The problem#
When running an incremental backup with rsync
with the
--progress
flag, it often spends lot of time outputting nothing as it
scans through many unchanged files. If you think of it before starting
the transfer, --info=progress2
or the name2
/skip2
--info
flags
would give more detail, but once the transfer has been going for a
while, you probably don't want to cancel and restart it so you can add
those flags.
The solution#
The documentation and this StackExchange answer
say you can send a SIGVTALRM
signal to rsync
version 3.2.0+ and
it will output its current progress, but that wasn't working for me.
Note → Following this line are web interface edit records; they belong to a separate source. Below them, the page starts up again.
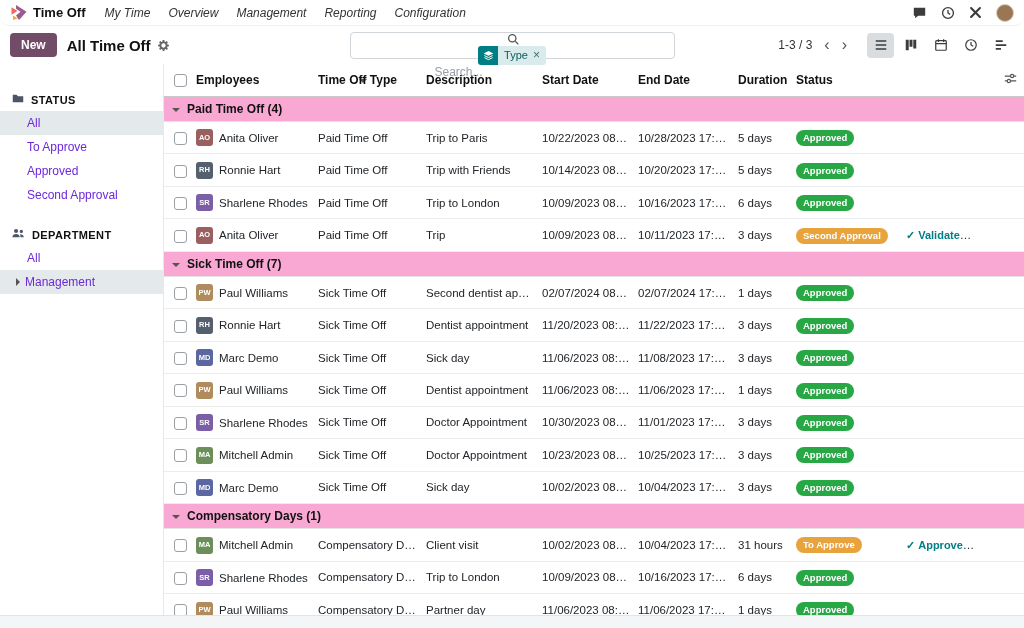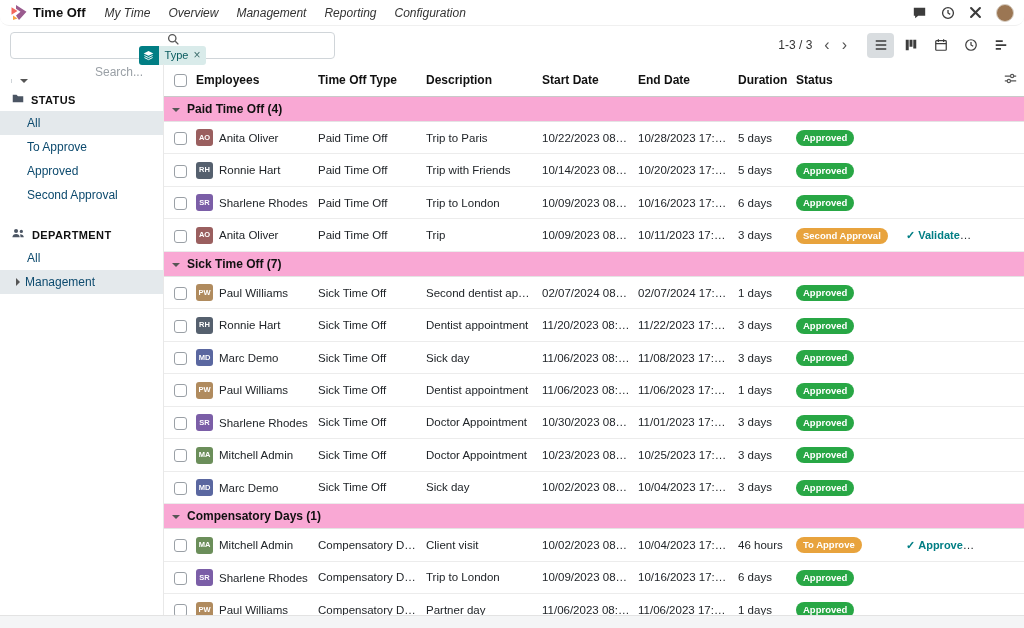--- a/index.html
+++ b/index.html
@@ -123,6 +123,17 @@
   </nav>
 
   <div class="control">
+    <div class="cp-left">
+      <button class="btn-new">New</button>
+      <div class="cp-title-wrap">
+        <span class="cp-title">All Time Off</span>
+        <span class="gear-btn">
+          <svg width="13" height="13" viewBox="0 0 24 24" fill="#666" fill-rule="evenodd">
+              <path d="M12 8a4 4 0 100 8 4 4 0 000-8zm10 5.5v-3l-2.7-.5a7 7 0 00-.7-1.8l1.5-2.2-2.1-2.1-2.2 1.5c-.6-.3-1.2-.5-1.8-.7L13.5 2h-3l-.5 2.7c-.6.2-1.2.4-1.8.7L6 3.9 3.9 6l1.5 2.2c-.3.6-.5 1.2-.7 1.8L2 10.5v3l2.7.5c.2.6.4 1.2.7 1.8L3.9 18 6 20.1l2.2-1.5c.6.3 1.2.5 1.8.7l.5 2.7h3l.5-2.7c.6-.2 1.2-.4 1.8-.7l2.2 1.5 2.1-2.1-1.5-2.2c.3-.6.5-1.2.7-1.8z"></path>
+            </svg>
+        </span>
+      </div>
+    </div>
     <div class="cp-center">
       <div class="searchbox">
         <span class="search-mag">

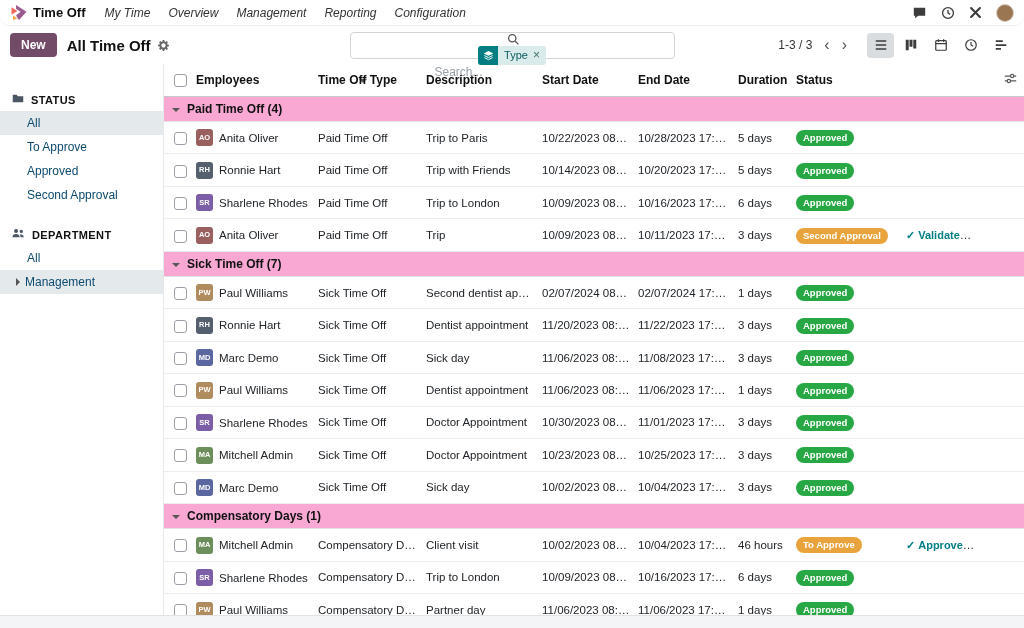--- a/index.html
+++ b/index.html
@@ -47,7 +47,7 @@
   .sidebar { width:163px; flex:0 0 auto; padding-top:24px; }
   .side-title { display:flex; align-items:center; gap:7px; font-size:11px; font-weight:bold; color:#111; padding:5px 12px; letter-spacing:.4px; }
   .side-title.second { margin-top:16px;text-align:center; }
-  .side-item { font-size:12px; color:#0c4a6e; padding:5px 12px 5px 27px; cursor:pointer; display:flex; align-items:center; gap:5px; }
+  .side-item { font-size:12px; color:#6d28d9; padding:5px 12px 5px 27px; cursor:pointer; display:flex; align-items:center; gap:5px; }
   .side-item.active { background:#e4e9ec; }
 
   .main { flex:1; border-left:1px solid #e8e8e8; overflow:hidden; }

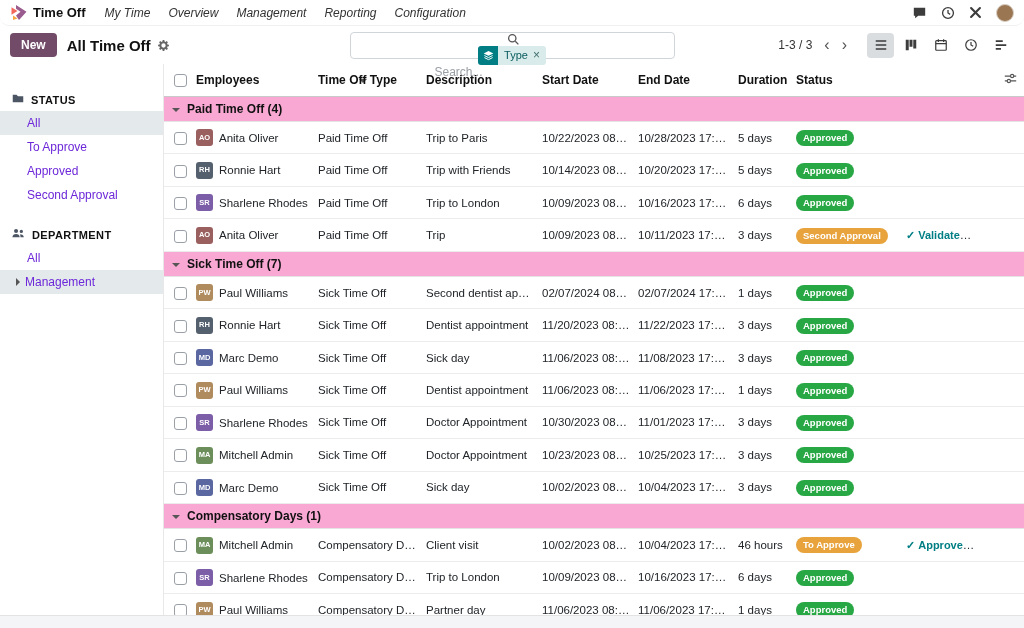--- a/index.html
+++ b/index.html
@@ -414,7 +414,7 @@
               <td class="cell-description">Client visit</td>
               <td class="cell-start">10/02/2023 08:00:00</td>
               <td class="cell-end">10/04/2023 17:00:00</td>
-              <td class="cell-duration">46 hours</td>
+              <td class="cell-duration">31 hours</td>
               <td class="cell-status"><span class="badge badge-warn">To Approve</span></td>
               <td class="cell-actions"><a class="action-link"><span class="act-icon">✓</span><span class="act-label">Approve</span></a><a class="action-link"><span class="act-icon">✗</span><span class="act-label">Refuse</span></a></td>
               <td class="cell-gear"></td>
As a workaround, you can use strace
to get a running log
of which files rsync
is looking at, which includes files it skips
without actually opening:
strace --attach="$(pidof rsync)" --trace=openat
(If that's not showing anything, try removing the --trace=openat
filter and seeing if there's other syscalls with paths to filter on.)
Alternatively, this StackExchange answer suggests a way to see the currently open files including their sizes (including directories but not unchanged files being inspected):
watch lsof -p"$(pidof rsync | tr ' ' ',')"
(The same should work for a recursive cp
/mv
/rm
.)
Similarly, for getting the status of a transfer of a single large
file, this answer attempts to read the files cp
is
reading/writing to give a running percentage of how much it has copied;
a similar approach might work for rsync
.
The details#
SIGINFO
on BSD and Mac OS X#
On BSD (and inherited by Mac OS X), sending SIGINFO
, which by default
is sent to the current process by typing Ctrl+T,
causes many utilities to output a status line,
including rsync
and cp
. For whatever reason, Linux
does not have this feature. Instead on Linux,
rsync
has SIGVTALRM
as an alternative while dd
uses
SIGUSR1
and cp
seems to just not have an
equivalent feature.
strace
#
strace
logs all of the system calls made by a process
(or set of processes). Since any filesystem operation involves a system
call, that's a sufficient granularity to get the information we want.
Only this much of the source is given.